Documentation
Continuity Engine

How It Works

A deep dive into the technical architecture and algorithms that power the Continuity Engine's intelligent context preservation.

Architecture Overview

The Continuity Engine operates as a middleware layer between your chat interface and the AI model. It intercepts messages, maintains context state, and ensures the AI always has access to the most relevant information within token limits.

User Message
New input from user
Context Builder
Assembles context pack from tiers
AI Model
Processes with full context awareness
Compactor
Updates summary if threshold reached

The Context Pack

When preparing a request for the AI model, the Context Builder assembles a Context Pack - a structured bundle containing all relevant context within token limits:

ContextPack Structuretypescript
interface ContextPack {
  // User-defined persistent memory
  userMemory: UserMemoryItem[];

  // Pinned messages (never compressed)
  pinnedMemory: PinnedMemoryItem[];

  // AI-extracted summary of older messages
  rollingSummary: RollingSummary;

  // Most recent messages (full detail)
  recentMessages: Message[];

  // Context health metadata
  metadata: ContextMetadata;
}

Rolling Summary Structure

The rolling summary is the heart of context preservation.

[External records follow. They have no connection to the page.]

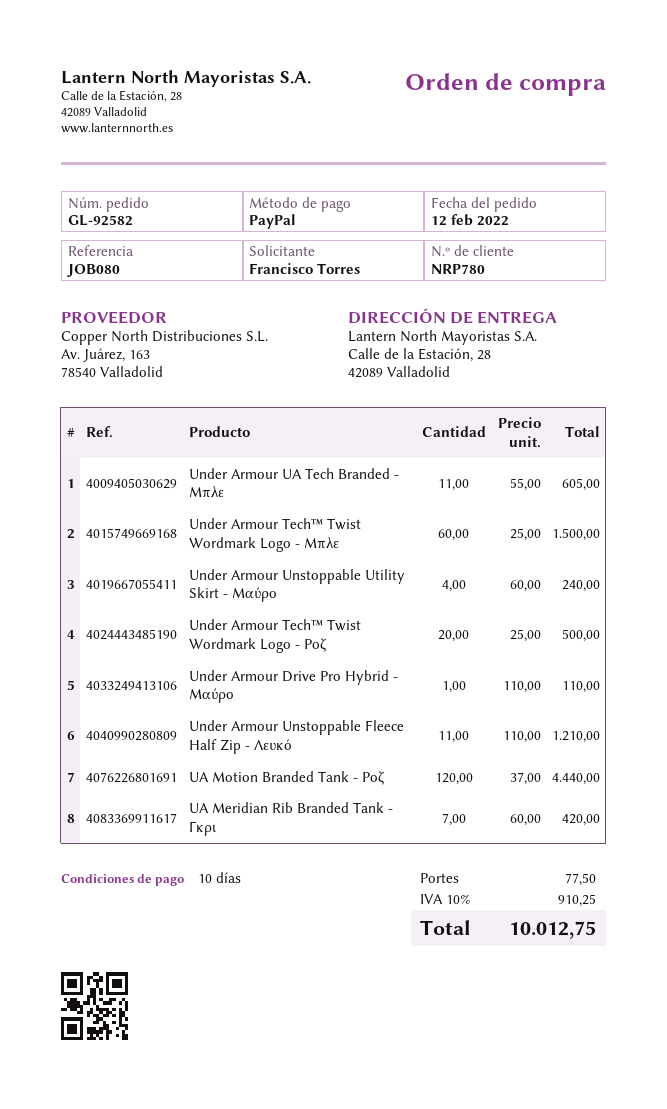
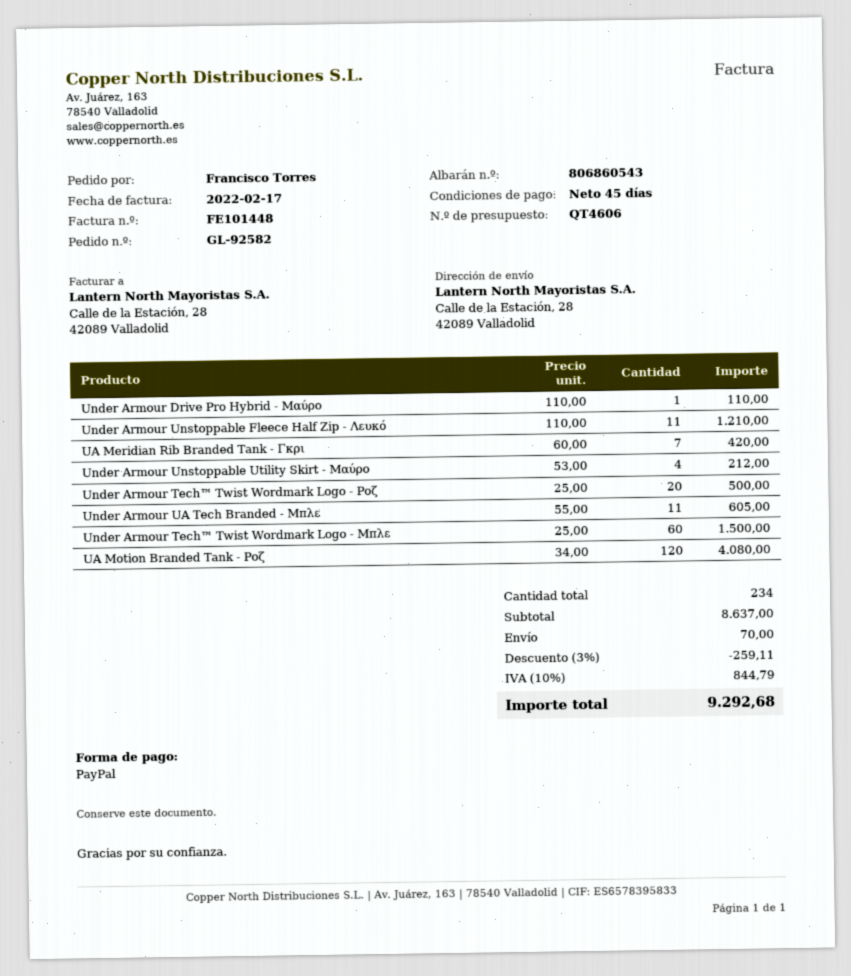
payment terms: 10 days -> 45 days
Under Armour Unstoppable Utility Skirt - Μαύρο: 4 x 60.00 = 240.00 -> 4 x 53.00 = 212.00
UA Motion Branded Tank - Ροζ: 120 x 37.00 = 4440.00 -> 120 x 34.00 = 4080.00
discount: none -> 3% = 259.11
shipping: 77.50 -> 70.00
tax: 10% = 910.25 -> 10% = 844.79
total: 10012.75 -> 9292.68

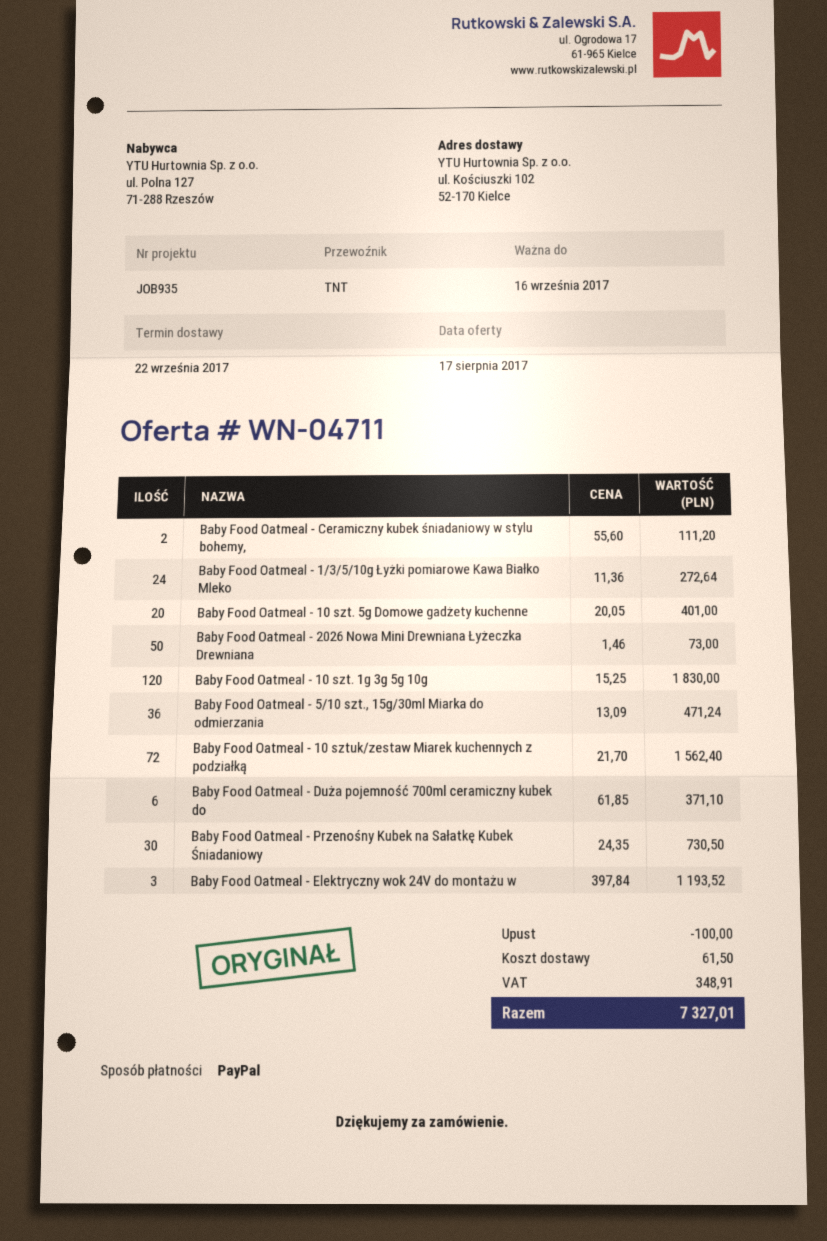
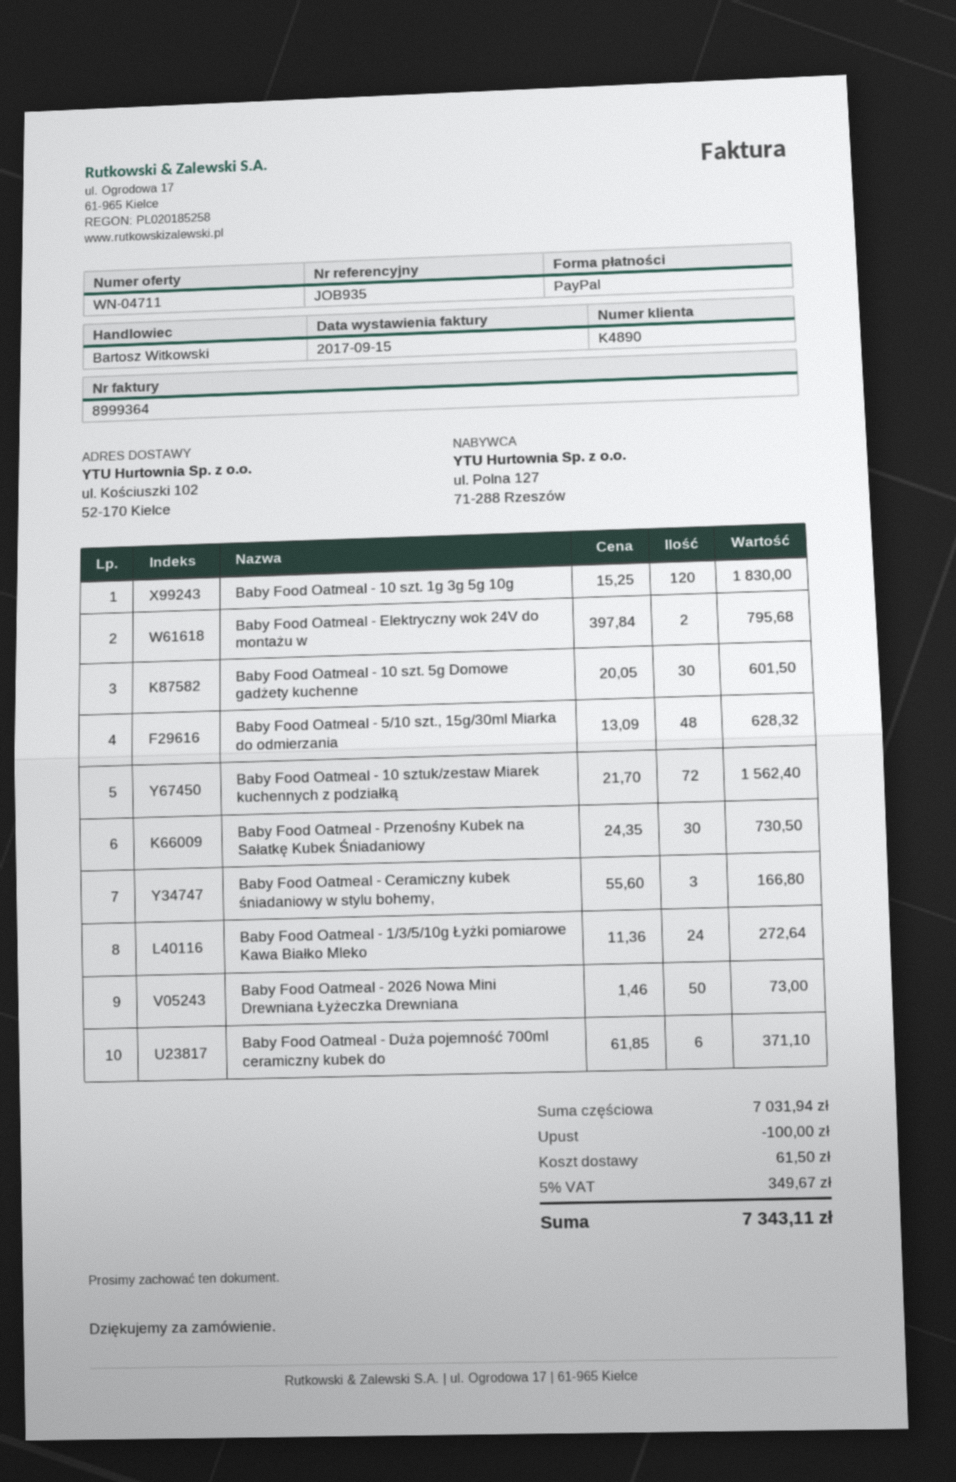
Baby Food Oatmeal - Ceramiczny kubek śniadaniowy w stylu bohemy,: 2 x 55.60 = 111.20 -> 3 x 55.60 = 166.80
Baby Food Oatmeal - 10 szt. 5g Domowe gadżety kuchenne: 20 x 20.05 = 401.00 -> 30 x 20.05 = 601.50
Baby Food Oatmeal - 5/10 szt., 15g/30ml Miarka do odmierzania: 36 x 13.09 = 471.24 -> 48 x 13.09 = 628.32
Baby Food Oatmeal - Elektryczny wok 24V do montażu w: 3 x 397.84 = 1193.52 -> 2 x 397.84 = 795.68
tax: 348.91 -> 349.67
total: 7327.01 -> 7343.11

It's a structured document that captures the essence of your conversation:

FieldTypeDescription
goalsstring[]What the user is trying to achieve
decisionsDecision[]Choices made with reasoning
requirementsstring[]Constraints and specifications
currentPlanstring[]Current approach or strategy
openQuestionsstring[]Unresolved questions or blockers
definitionsRecord<string, string>Domain-specific terms explained
importantReferencesReference[]Files, URLs, IDs, code snippets

Token Counting

The engine uses an approximate token counting algorithm optimized for speed. Rather than calling the actual tokenizer (which adds latency), it uses a character-based heuristic:

Token Estimationtypescript
// Approximate token count (~4 characters per token)
function countTokens(text: string): number {
  return Math.ceil(text.length / 4);
}

// For messages, include role overhead
function countMessageTokens(message: Message): number {
  const roleTokens = 4; // ~4 tokens for role prefix
  const contentTokens = countTokens(message.content);
  return roleTokens + contentTokens;
}

Accuracy vs Speed

This approximation is typically within 10-15% of actual token counts. The slight inaccuracy is acceptable because compaction thresholds have built-in buffers, and speed is critical for real-time chat.

Compaction Flow

After each assistant response, the engine checks if compaction is needed:

1

Token Count Check

Calculate total token count of recent messages. If below the light threshold (8,000 tokens), no action needed.

2

Determine Compaction Level

Based on token count, select the appropriate level:

  • light: 8,000+ tokens - gentle summarization
  • deep: 16,000+ tokens - more aggressive
  • aggressive: 24,000+ tokens - maximum compression
3

Generate Updated Summary

The compactor sends older messages to the AI with a specialized prompt that extracts key information into the rolling summary structure.

4

Prune Messages

Messages that have been summarized are marked as compacted. Only the most recent messages (default: 20) are kept in full detail.

5

Update Metadata

Preservation ratio and token counts are recalculated and stored.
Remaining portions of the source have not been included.